Fidelity to Tolstoy is also reflected in the inclusion of the novel’s secondary plot, about the principled farmer Levin (Domhnall Gleeson) who seeks the hand of Kitty (Alicia Vikander). Levin’s friendship with Anna’s brother Oblonsky (Matthew Macfadyen) links the two plot strands as Kitty, at first infatuated with Vronsky, turns to Levin after the soldier becomes involved with Anna, and their union proves as durable as the Karenins’ does fragile.
But while faithful in plot terms, this “Anna Karenina” couldn’t be more different from Tolstoy in tone and emotional effect. The conceit on which Stoppard bases his treatment is that Russian society of the nineteenth century was a kind of theatre, a set of rituals that governed behavior; and if one failed to observe them—as Anna did by leaving her husband for her lover—that person would become a social outcast. In line with this, he chooses to fashion the story as a theatrical performance, actually situating it on a stage and periodically showing the performers facing the empty rows of seats. Wright takes up the notion, using sets that are ostentatiously artificial, even in most of the outdoor sequences. (The trains are usually models rather than actual locomotives, and although a few sequences are actually shot in open fields, they’re shot to make them look vaguely unreal. As does the snow, though its unreality is more extravagant.)
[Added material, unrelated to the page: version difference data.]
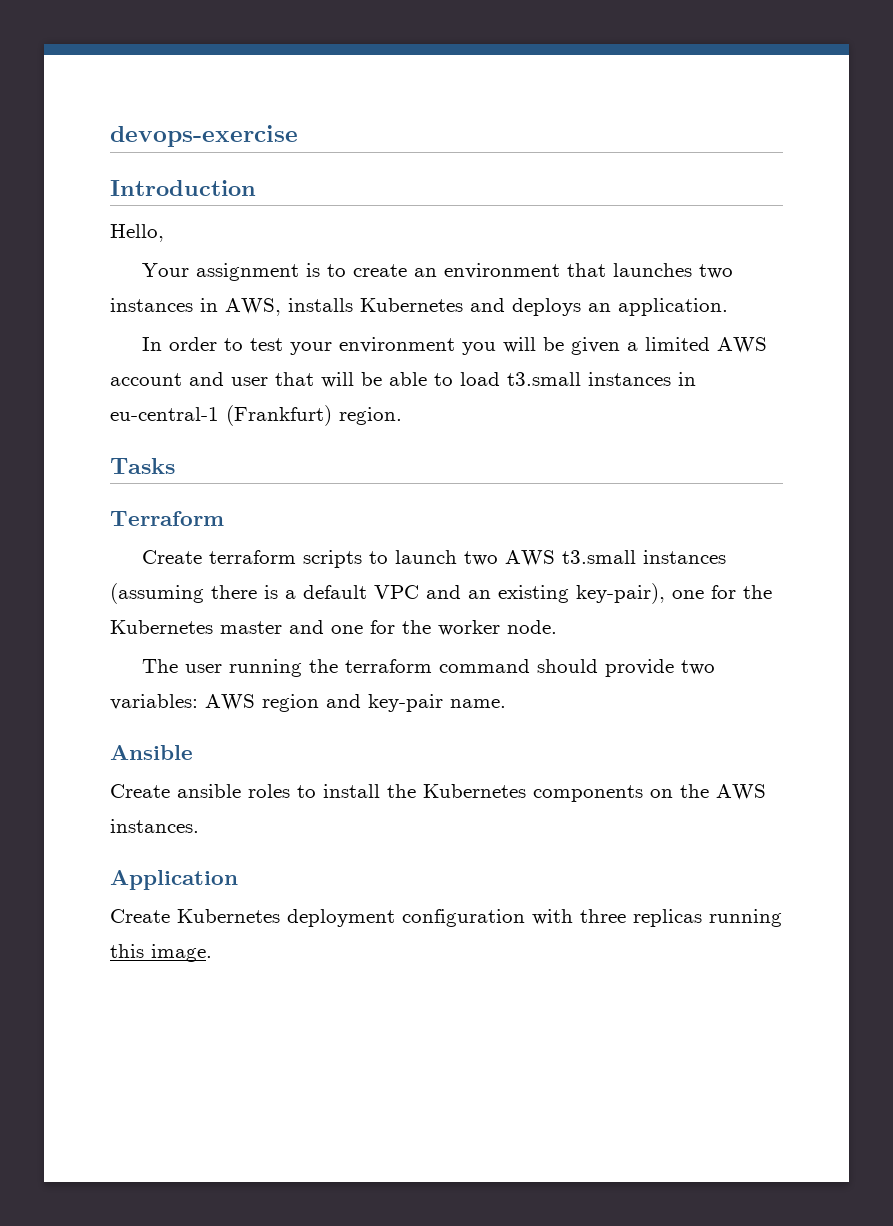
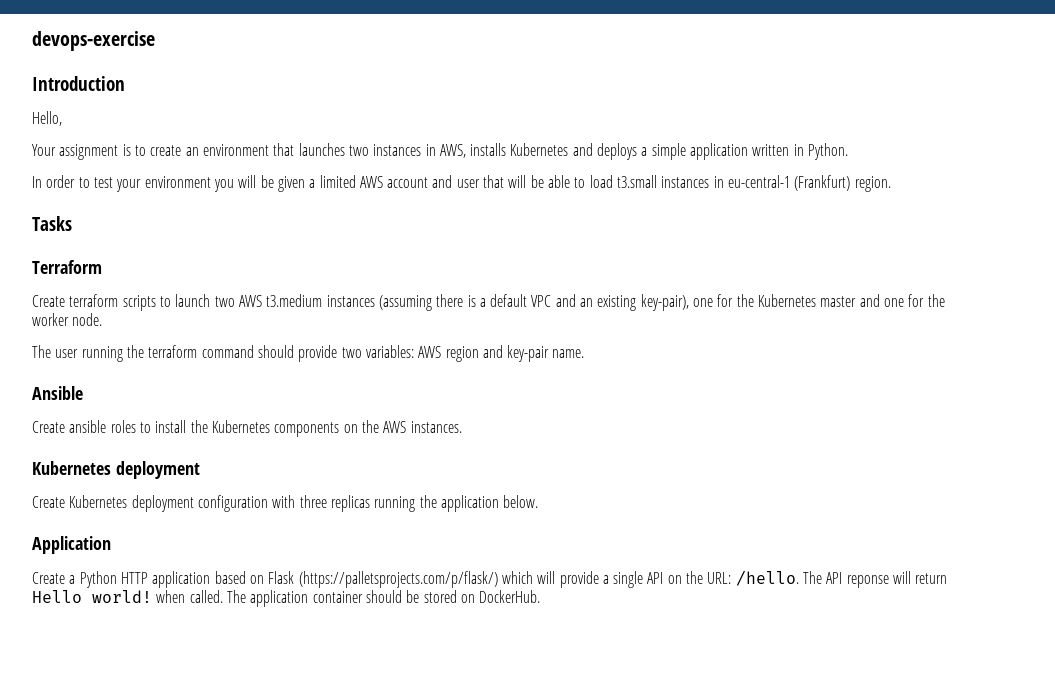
- Your assignment is to create an environment that launches two instances in AWS, installs Kubernetes and deploys an application.
+ Your assignment is to create an environment that launches two instances in AWS, installs Kubernetes and deploys a simple application written in Python.
- Create terraform scripts to launch two AWS t3.small instances (assuming there is a default VPC and an existing key-pair), one for the Kubernetes master and one for the worker node.
+ Create terraform scripts to launch two AWS t3.medium instances (assuming there is a default VPC and an existing key-pair), one for the Kubernetes master and one for the worker node.
  Create ansible roles to install the Kubernetes components on the AWS instances.
- Application
+ Kubernetes deployment
- Create Kubernetes deployment configuration with three replicas running this image.
+ Create Kubernetes deployment configuration with three replicas running the application below.
+ Application
+ Create a Python HTTP application based on Flask (https://palletsprojects.com/p/flask/) which will provide a single API on the URL: /hello. The API reponse will return Hello world! when called. The application container should be stored on DockerHub.

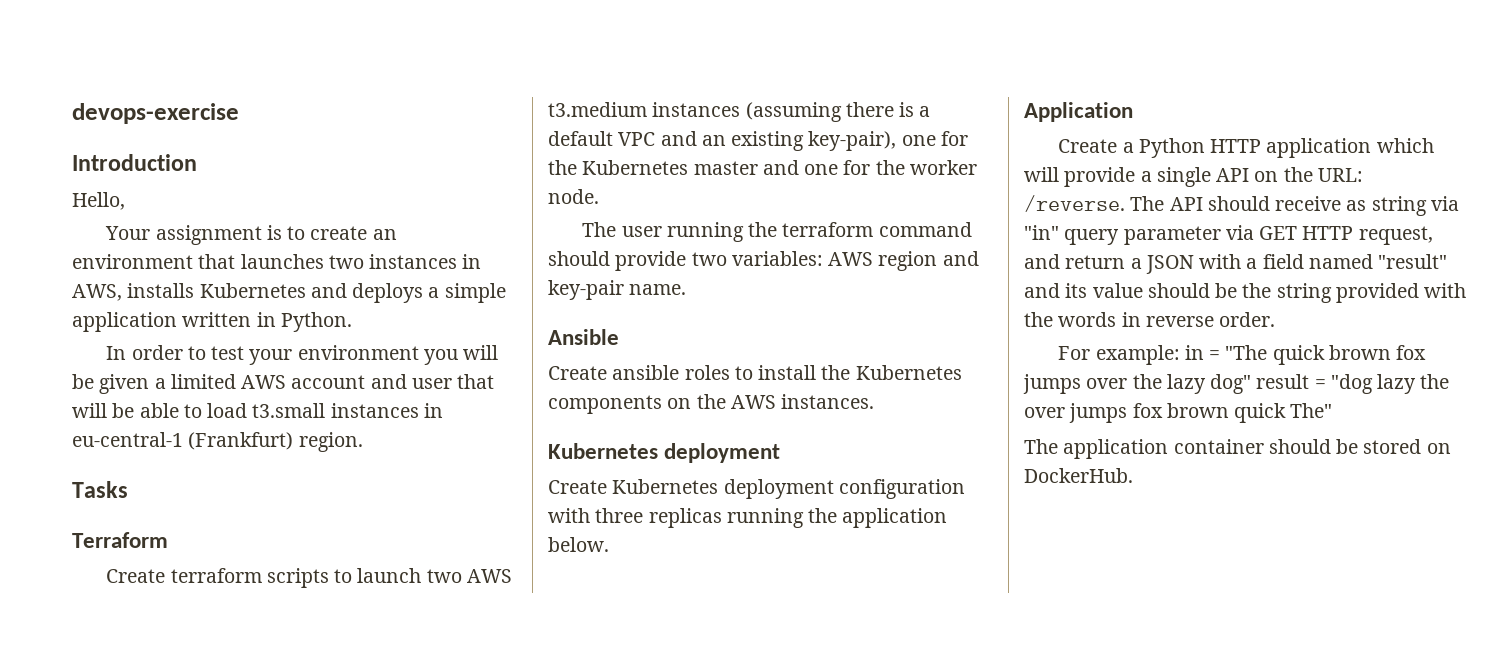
- Create a Python HTTP application based on Flask (https://palletsprojects.com/p/flask/) which will provide a single API on the URL: /hello.
+ Create a Python HTTP application which will provide a single API on the URL: /reverse.
- The API reponse will return Hello world! when called. The application container should be stored on DockerHub.
+ The API should receive as string via "in" query parameter via GET HTTP request, and return a JSON with a field named "result" and its value should be the string provided with the words in reverse order.
+ For example: in = "The quick brown fox jumps over the lazy dog" result = "dog lazy the over jumps fox brown quick The"
+ The application container should be stored on DockerHub.

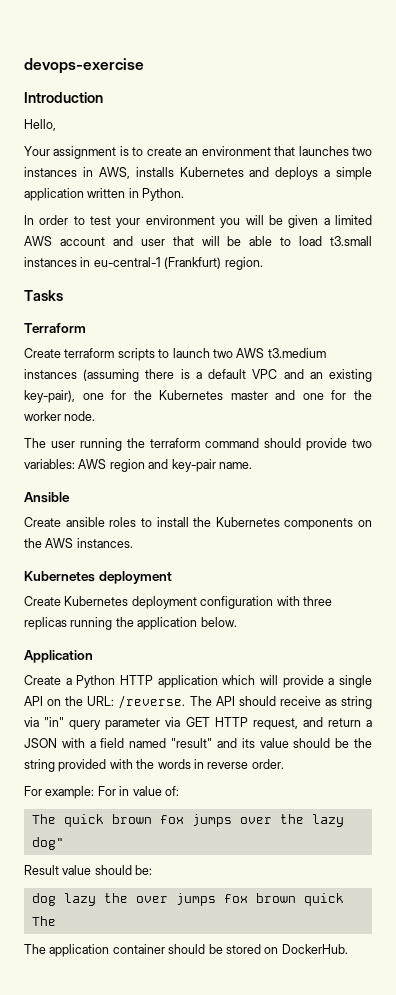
- For example: in = "The quick brown fox jumps over the lazy dog" result = "dog lazy the over jumps fox brown quick The"
+ For example: For in value of:
+ The quick brown fox jumps over the lazy dog"
+ Result value should be:
+ dog lazy the over jumps fox brown quick The

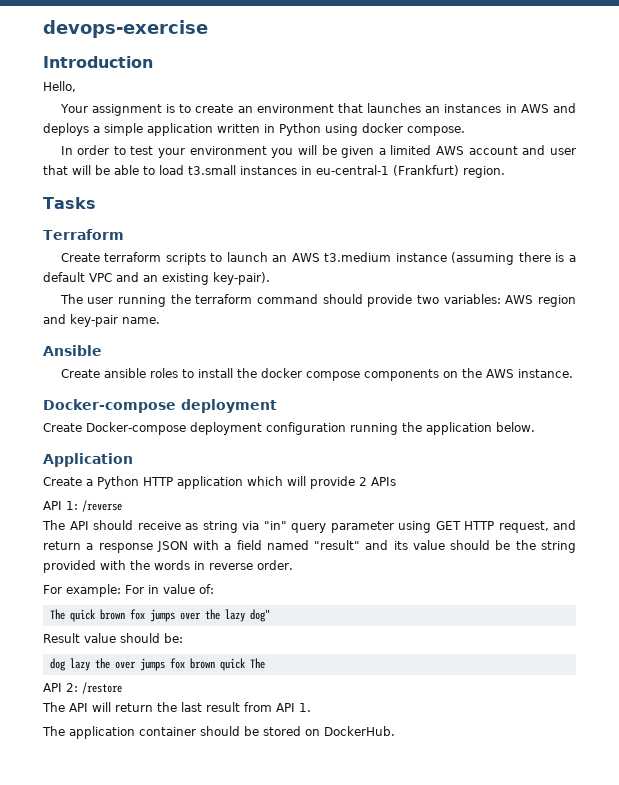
- Your assignment is to create an environment that launches two instances in AWS, installs Kubernetes and deploys a simple application written in Python.
+ Your assignment is to create an environment that launches an instances in AWS and deploys a simple application written in Python using docker compose.
- Create terraform scripts to launch two AWS t3.medium instances (assuming there is a default VPC and an existing key-pair), one for the Kubernetes master and one for the worker node.
+ Create terraform scripts to launch an AWS t3.medium instance (assuming there is a default VPC and an existing key-pair).
- Create ansible roles to install the Kubernetes components on the AWS instances.
- Kubernetes deployment
+ Create ansible roles to install the docker compose components on the AWS instance.
+ Docker-compose deployment
- Create Kubernetes deployment configuration with three replicas running the application below.
+ Create Docker-compose deployment configuration running the application below.
- Create a Python HTTP application which will provide a single API on the URL: /reverse. The API should receive as string via "in" query parameter via GET HTTP request, and return a JSON with a field named "result" and its value should be the string provided with the words in reverse order.
+ Create a Python HTTP application which will provide 2 APIs
+ API 1: /reverse
+ The API should receive as string via "in" query parameter using GET HTTP request, and return a response JSON with a field named "result" and its value should be the string provided with the words in reverse order.
+ API 2: /restore
+ The API will return the last result from API 1.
The blatant artifice extends beyond the backgrounds to the acting as well. Apart from Knightley, who brings some real passion to Anna (even if it often comes across as more calculated than authentic), the cast is a stilted bunch. In Gleeson’s hands Levin is just a stiff, and Macfadyen plays Oblonsky for comic effect, his clerical scenes staged like a spoof on Kafka-esque regimentation. Vikander is gorgeous but makes Kitty a flighty, inconsequential sort.
But it’s Law and Taylor-Johnson who suffer most from Wright’s approach. With Karenin’s long coat and perpetually dour expression, Law looks and sounds alarmingly like the animated villain he’s currently voicing in “Rise of the Guardians.” Taylor-Johnson, resplendent in his candy-colored military uniforms, was obviously selected for his appearance. With his alabaster skin (carefully displayed in a semi-revealing, artfully composed bedroom scene), he looks like someone who’s stolen in from “The Nutcracker.” And little else is asked of him.
The result is that this “Anna Karenina” has an incredibly detached, chilly feel. It’s impossible to become emotionally concerned with these characters, who come across like pawns being moved around a theatrical chessboard rather than flesh-and-blood human beings. It is, however, a very beautiful, though highly stylized, chessboard. Sarah Greenwood’s production design, Niall Moroney’s art direction, Katie Spencer’s set decoration and Jacqueline Durran’s costume design all have a lovely period tone, and cinematographer Seamus McGarvey’s luminous widescreen lensing captures all the luscious detail in glistening, halo-filled images.
Except as a purely visual experience, however, this “Karenina” is a disappointment. More a clever but repetitive commentary on the novel than a deeply-felt response to it, Wright’s film cheats us of the tragic catharsis that Tolstoy demanded of his readers.